Provided information START

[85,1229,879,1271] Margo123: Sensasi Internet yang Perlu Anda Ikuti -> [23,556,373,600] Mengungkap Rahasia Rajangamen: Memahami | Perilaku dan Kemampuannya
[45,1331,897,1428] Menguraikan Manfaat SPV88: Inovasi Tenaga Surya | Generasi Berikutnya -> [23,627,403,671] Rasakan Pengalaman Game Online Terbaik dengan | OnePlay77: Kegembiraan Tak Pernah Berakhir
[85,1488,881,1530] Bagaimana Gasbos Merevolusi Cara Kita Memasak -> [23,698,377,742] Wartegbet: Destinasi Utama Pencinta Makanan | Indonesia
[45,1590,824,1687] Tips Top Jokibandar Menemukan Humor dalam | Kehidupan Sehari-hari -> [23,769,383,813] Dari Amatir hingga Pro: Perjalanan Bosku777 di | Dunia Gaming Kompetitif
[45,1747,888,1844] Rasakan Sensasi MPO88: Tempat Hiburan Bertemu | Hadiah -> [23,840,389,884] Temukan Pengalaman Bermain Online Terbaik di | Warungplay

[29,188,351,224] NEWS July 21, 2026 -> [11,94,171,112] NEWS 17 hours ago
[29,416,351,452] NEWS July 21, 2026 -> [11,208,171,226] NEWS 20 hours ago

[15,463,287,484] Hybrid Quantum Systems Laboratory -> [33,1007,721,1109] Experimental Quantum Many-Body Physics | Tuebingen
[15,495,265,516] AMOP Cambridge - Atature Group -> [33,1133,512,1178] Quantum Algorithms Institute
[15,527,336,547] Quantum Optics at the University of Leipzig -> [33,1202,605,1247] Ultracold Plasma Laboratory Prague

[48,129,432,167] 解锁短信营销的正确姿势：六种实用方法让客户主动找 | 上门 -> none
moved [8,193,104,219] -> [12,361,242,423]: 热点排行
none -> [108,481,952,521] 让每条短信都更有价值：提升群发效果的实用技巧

Provided information END

Task brief: Show every line from the entries above in which "hours" appears.

Result for this exercise:
[29,188,351,224] NEWS July 21, 2026 -> [11,94,171,112] NEWS 17 hours ago
[29,416,351,452] NEWS July 21, 2026 -> [11,208,171,226] NEWS 20 hours ago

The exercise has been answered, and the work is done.